#### [Required action]
Leaving the pictures aside, transcribe the data below exactly.

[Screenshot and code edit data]
= Beginning of Section =

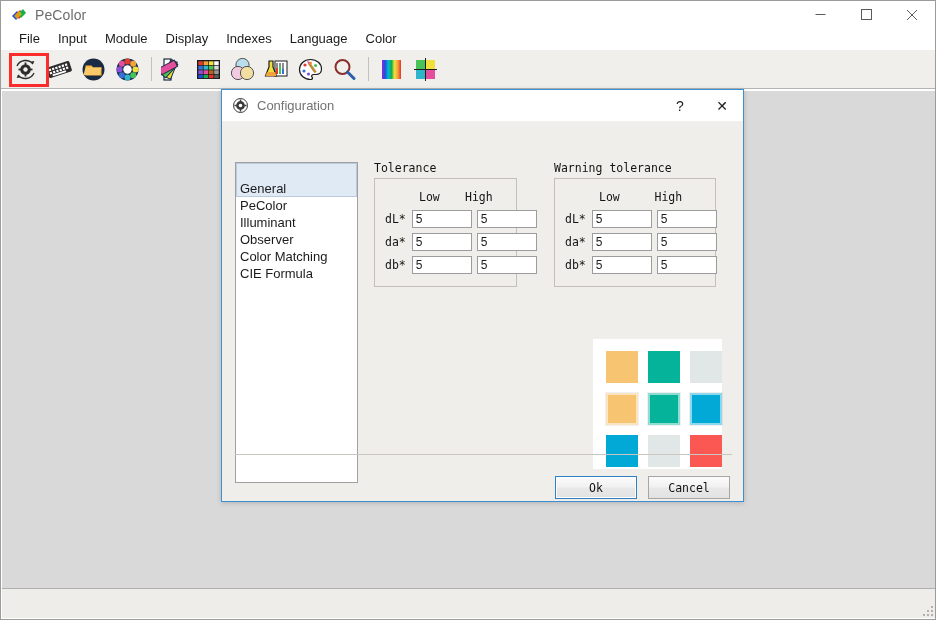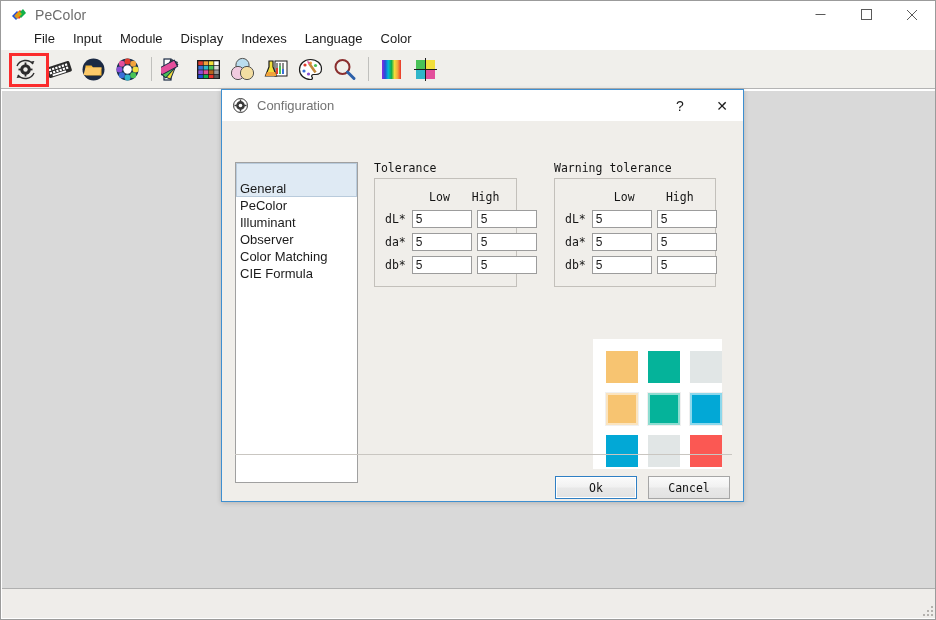--- a/index.html
+++ b/index.html
@@ -53,21 +53,21 @@
     display: flex; align-items: center; justify-content: center;
   }
   .winctrl svg { display:block; }
 
   
   .menubar {
     height: 22px;
     background: #ffffff;
     display: flex;
     align-items: center;
-    padding-left: 24px;
+    padding-left: 9px;
     box-sizing: border-box;
   }
   .menu-item {
     font-size: 13px;
     color: #1b1b1b;
     padding: 0 9px;
     line-height: 22px;
     white-space: nowrap;
   }
 
@@ -243,21 +243,21 @@
     text-align: right;
     padding-right: 6px;
     box-sizing: border-box;
     white-space: nowrap;
   }
   .col-head {
     font-family: "DejaVu Sans Mono", "Liberation Mono", monospace;
     font-size: 11.5px;
     color: #141414;
     width: 60px;
-    text-align: center;
+    text-align: left;
     box-sizing: border-box;
     white-space: nowrap;
   }
   .col-head.first { margin-left: 34px; }
   .col-head.second { margin-left: 5px; }
   .txtfield {
     width: 60px; height: 18px;
     background: #ffffff;
     border: 1px solid #9c9c9c;
     box-sizing: border-box;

= End of Section =

#### [Exercise output]
--- a/index.html
+++ b/index.html
@@ -53,21 +53,21 @@
     display: flex; align-items: center; justify-content: center;
   }
   .winctrl svg { display:block; }
 
   
   .menubar {
     height: 22px;
     background: #ffffff;
     display: flex;
     align-items: center;
-    padding-left: 24px;
+    padding-left: 9px;
     box-sizing: border-box;
   }
   .menu-item {
     font-size: 13px;
     color: #1b1b1b;
     padding: 0 9px;
     line-height: 22px;
     white-space: nowrap;
   }
 
@@ -243,21 +243,21 @@
     text-align: right;
     padding-right: 6px;
     box-sizing: border-box;
     white-space: nowrap;
   }
   .col-head {
     font-family: "DejaVu Sans Mono", "Liberation Mono", monospace;
     font-size: 11.5px;
     color: #141414;
     width: 60px;
-    text-align: center;
+    text-align: left;
     box-sizing: border-box;
     white-space: nowrap;
   }
   .col-head.first { margin-left: 34px; }
   .col-head.second { margin-left: 5px; }
   .txtfield {
     width: 60px; height: 18px;
     background: #ffffff;
     border: 1px solid #9c9c9c;
     box-sizing: border-box;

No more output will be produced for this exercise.